Stap 1

VOC-munten

Rond het jaar 1500 werden de wereldzeeën verkend door Portugese en Spaanse ontdekkingsreizigers. Door de omvang en ligging van de overzeese gebieden die beide landen veroverden, kun je spreken van een wereldrijk. Door het succes van Portugal en Spanje kregen meer landen belangstelling voor de overzeese rijkdommen. Voor expedities naar onbekend gebied was veel geld en mankracht nodig.

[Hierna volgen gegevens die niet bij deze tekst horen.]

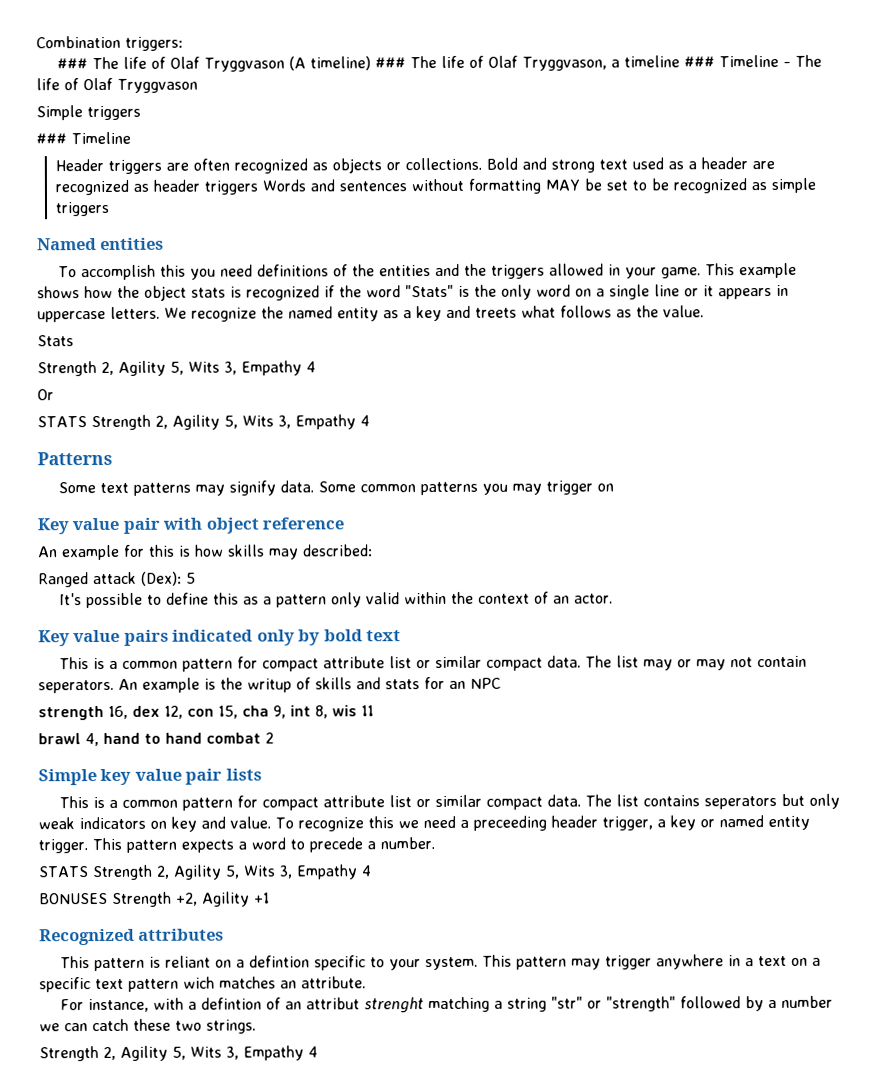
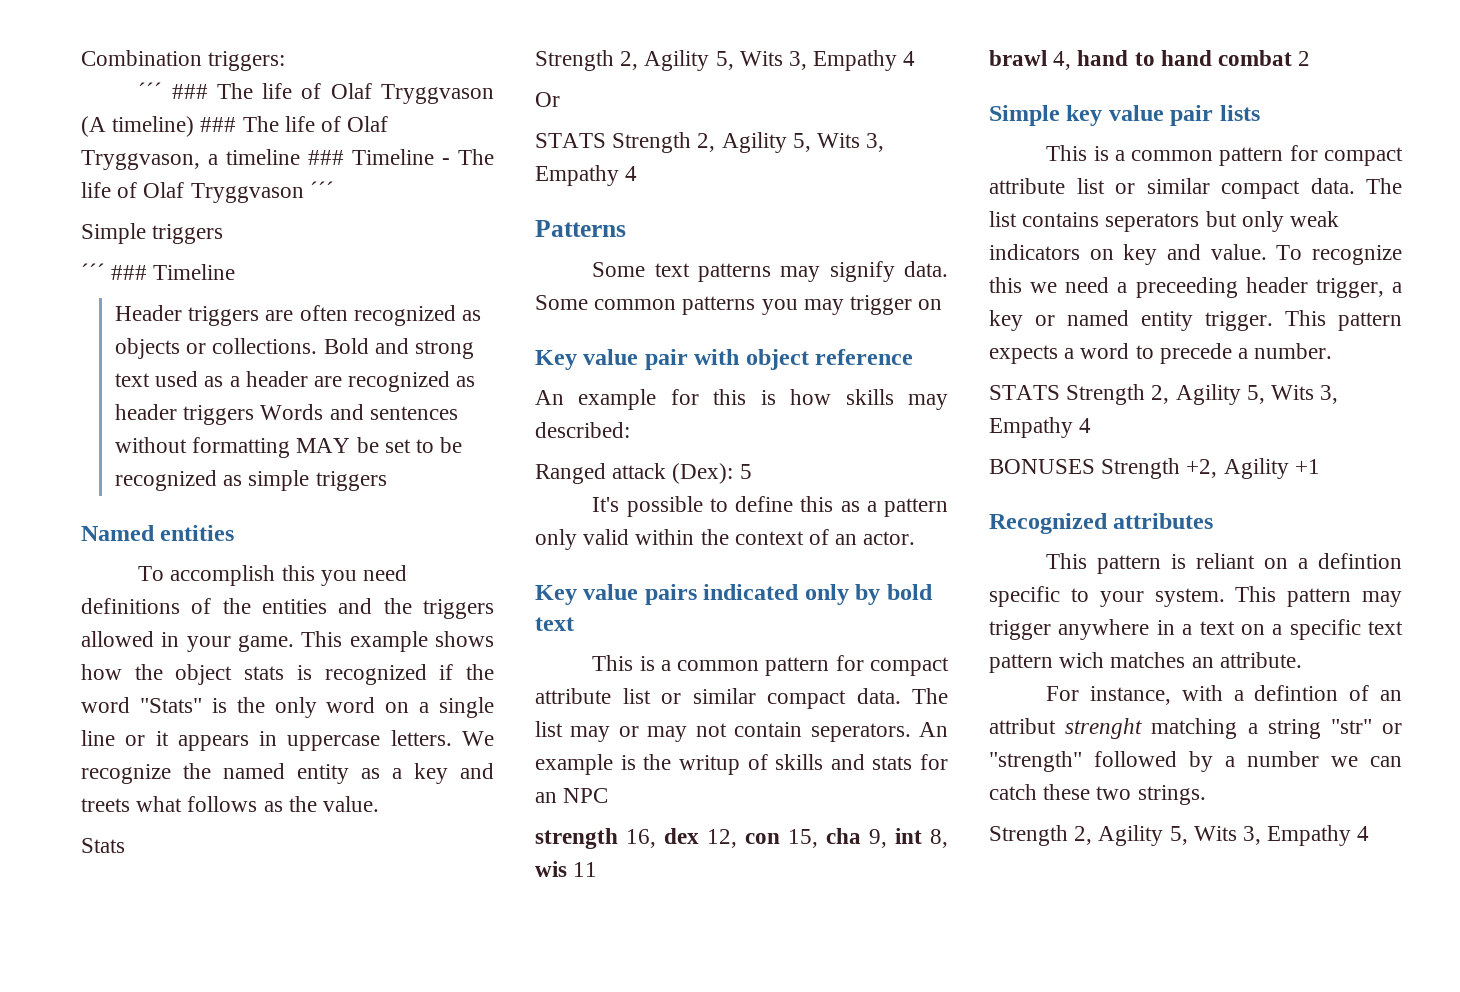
- ### The life of Olaf Tryggvason (A timeline) ### The life of Olaf Tryggvason, a timeline ### Timeline - The life of Olaf Tryggvason
+ ´´´ ### The life of Olaf Tryggvason (A timeline) ### The life of Olaf Tryggvason, a timeline ### Timeline - The life of Olaf Tryggvason ´´´
  Simple triggers
- ### Timeline
+ ´´´ ### Timeline

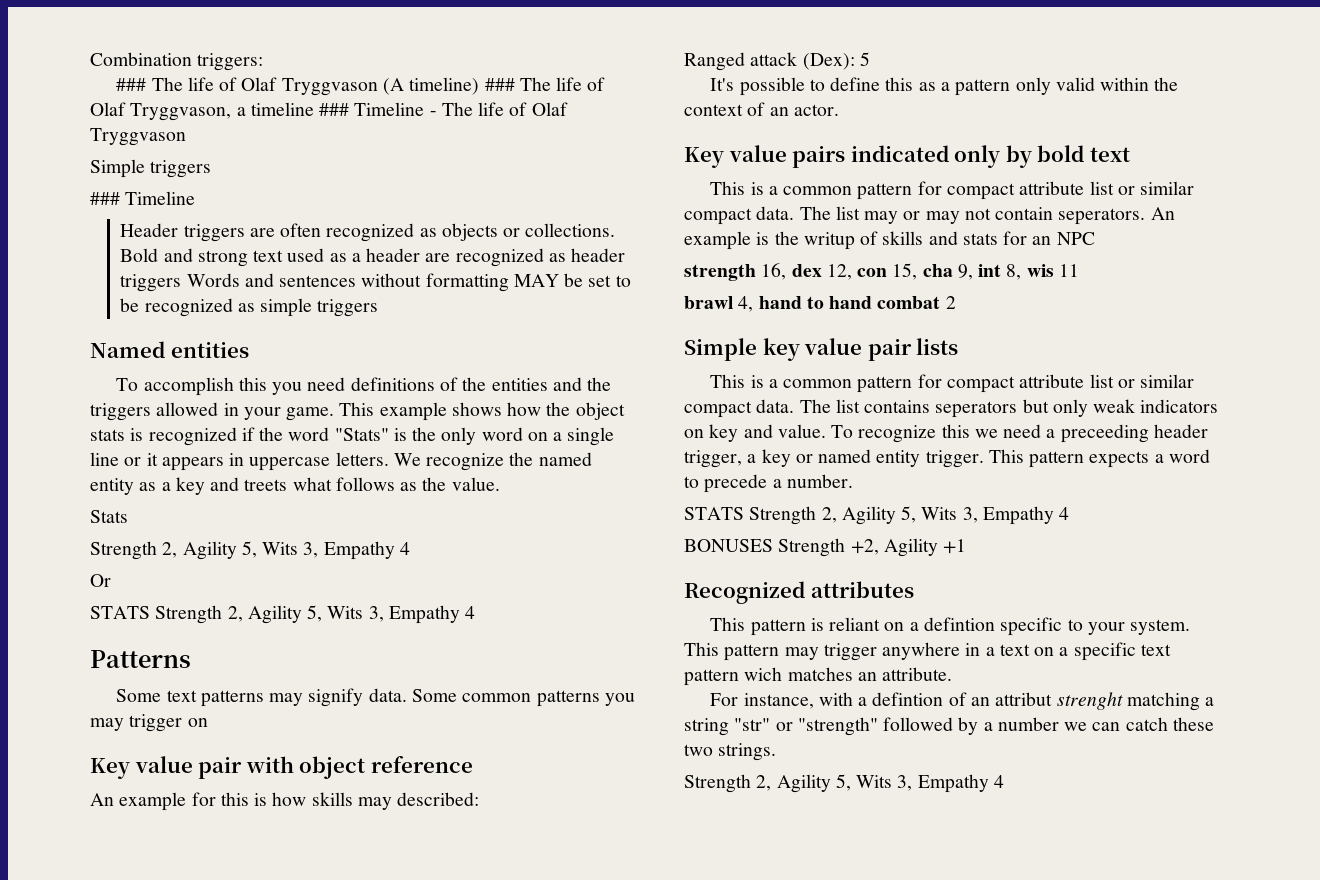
- ´´´ ### The life of Olaf Tryggvason (A timeline) ### The life of Olaf Tryggvason, a timeline ### Timeline - The life of Olaf Tryggvason ´´´
+ ### The life of Olaf Tryggvason (A timeline) ### The life of Olaf Tryggvason, a timeline ### Timeline - The life of Olaf Tryggvason
  Simple triggers
- ´´´ ### Timeline
+ ### Timeline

Het risico was voor de investeerders hoog want de uitkomst was onzeker.
Bestudeer 'Lange reizen' 'Reizigers' en beantwoord de vragen.

KB: Lange reizen

KB: Reizigers

  1. Welke twee landen waren rond 1500 het meest succesvol met het veroveren van overzeese gebieden?
    1. Republiek der Nederlanden en Engeland.
    2. Portugal en Spanje.
  2. Waarom waren de overzeese gebieden in de 16e eeuw vooral interessant voor de Europese landen?
    1. Om producten die in Europa werden gemaakt in de overzeese gebieden te kunnen verkopen.
    2. Om producten die in de overzeese gebieden werden verbouwd in Europa te kunnen verkopen.
  3. Hoe heette de eerste Nederlandse ontdekkingsreiziger die naar Indië voer?
    1. Cornelis de Houtman
    2. Petrus Plancius
  4. In welk jaar vertok deze Nederlandse ontdekkingsreiziger vanuit Nederland op zoek naar Indië?
    1. Het jaar 1595
    2. Het jaar 1610
  5. Was de reis van deze ontdekkingsreiziger een succes?
    1. Nee, hij werd gevangen genomen door inboorlingen en gedood.
    2. Ja, hij legde de basis voor de vaarroutes van de VOC.
  6. Waarom was het werk van Petrus Plancius belangrijk voor de ontdekkingsreizigers?
    1. Hij maakte kaarten waarmee ontdekkingsreizigers konden bepalen waar ze zich op zee bevonden.
    2. Hij bedacht een methode waarmee ontdekkingsreizigers ervoor konden zorgen dat voedsel langer houdbaar was.
  7. Hoe lang duurde een reis naar Indië ongeveer?
    1. Ongeveer 2 maanden.
    2. Ongeveer 2 jaar.
  8. Waardoor overleefde meestal slechts een klein deel van de matrozen de reizen naar Indië?
    1. Veel matrozen stierven omdat de Nederlandse schepen werden aangevallen door Spaanse of Portugese schepen.
    2. Veel matrozen stierven omdat er voor zo’n lange reis te weinig gezond eten aan boord was.